AI is providing powerful tools to enable creative industries to keep pace with personalised content

Elly Yates-Roberts |


Artificial intelligence is bringing profound transformation across the media and communications industry. It already forms a huge part of how content is delivered, as algorithms work to understand our behaviours and preferences. These insights are hugely valuable in understanding consumers and making communications more effective but can also pose their own challenges. 

“The digital advertising market is worth about $350 billion a year and growing,” says Perry Nightingale, head of creative AI at creative transformation company WPP. “And we already see a lot of AI, particularly on the targeting side. Algorithms are constantly working around us to recommend the next piece of content to consume. But because of the way those algorithms work, we have to make a huge amount of content before they become effective. We need hundreds and hundreds of variations of an advert before it becomes worthwhile to split them up and show to different people, which all need to be created in the same amount of time and for the same cost.”

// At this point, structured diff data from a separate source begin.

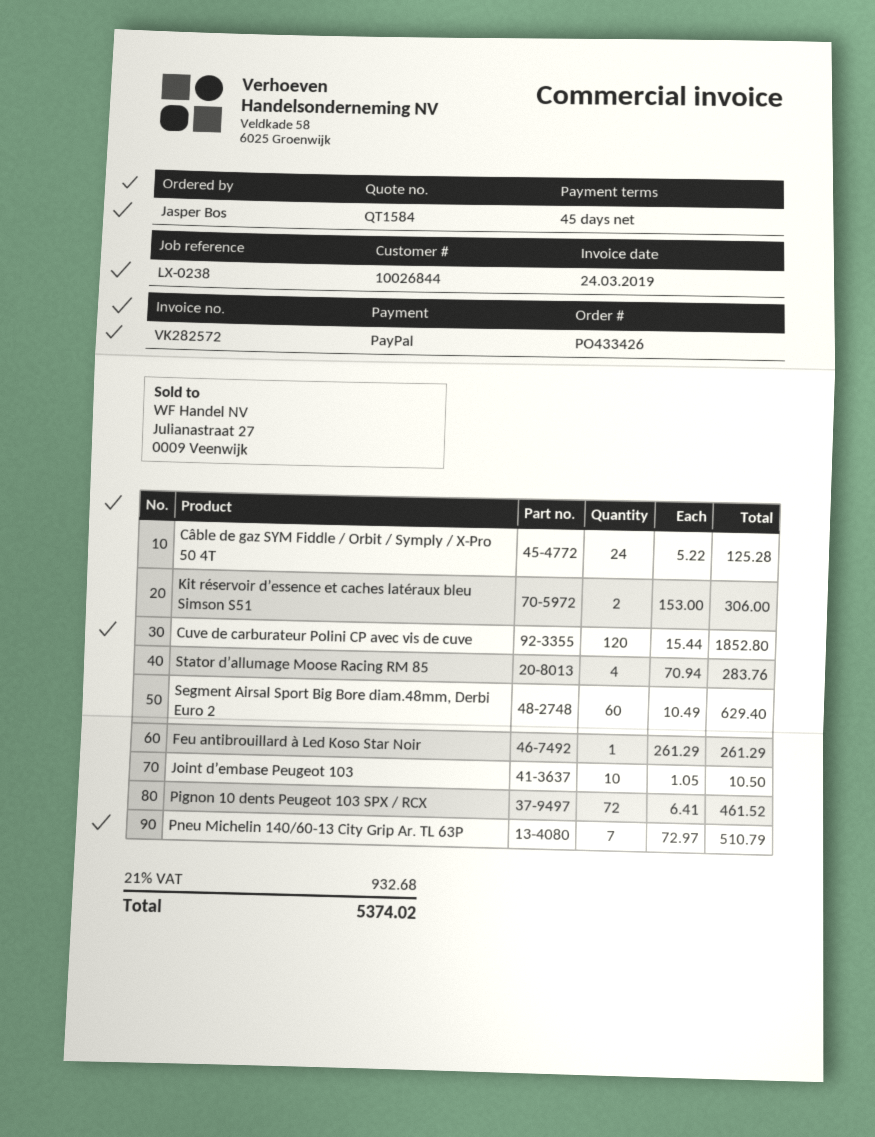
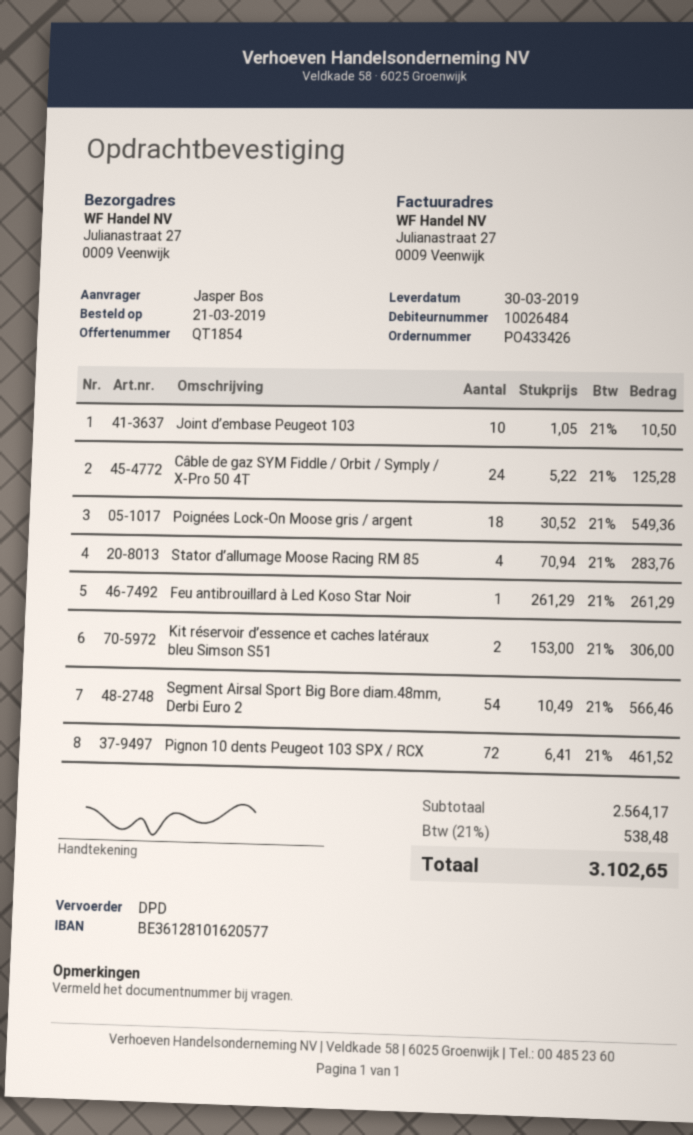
quote number: QT1584 -> QT1854
customer number: 10026844 -> 10026484
Cuve de carburateur Polini CP avec vis de cuve: 120 x 15.44 = 1852.80 -> none
Segment Airsal Sport Big Bore diam.48mm, Derbi Euro 2: 60 x 10.49 = 629.40 -> 54 x 10.49 = 566.46
Pneu Michelin 140/60-13 City Grip Ar. TL 63P: 7 x 72.97 = 510.79 -> none
Poignées Lock-On Moose gris / argent: none -> 18 x 30.52 = 549.36
tax: 21% = 932.68 -> 21% = 538.48
total: 5374.02 -> 3102.65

So while AI is already creating a more personalised, curated experience for consumers, the increasingly customised nature of content is pushing the capability of human creativity to keep up the pace. To do so, AI technologies are being developed that can help support the process of content creation.

An area in which AI can begin to have an impact is brand governance. Every piece of content that is created by a brand will have to comply with the brand design guidelines and specific technical requirements it has for different channels such as social media, video or retail environments. This means that as more and more content is produced, the process for the approval of that content becomes increasingly complicated and costly. 

“What we have been developing with Microsoft is an AI solution to this problem,” says Stephan Pretorius, chief technology officer at WPP. “If you can codify an entire brand’s guidelines and specifications into an AI engine, you can use this to govern the creative process all through the supply chain. We’ve built a configurable content review platform, powered by Microsoft Cognitive Services, that can do just that.”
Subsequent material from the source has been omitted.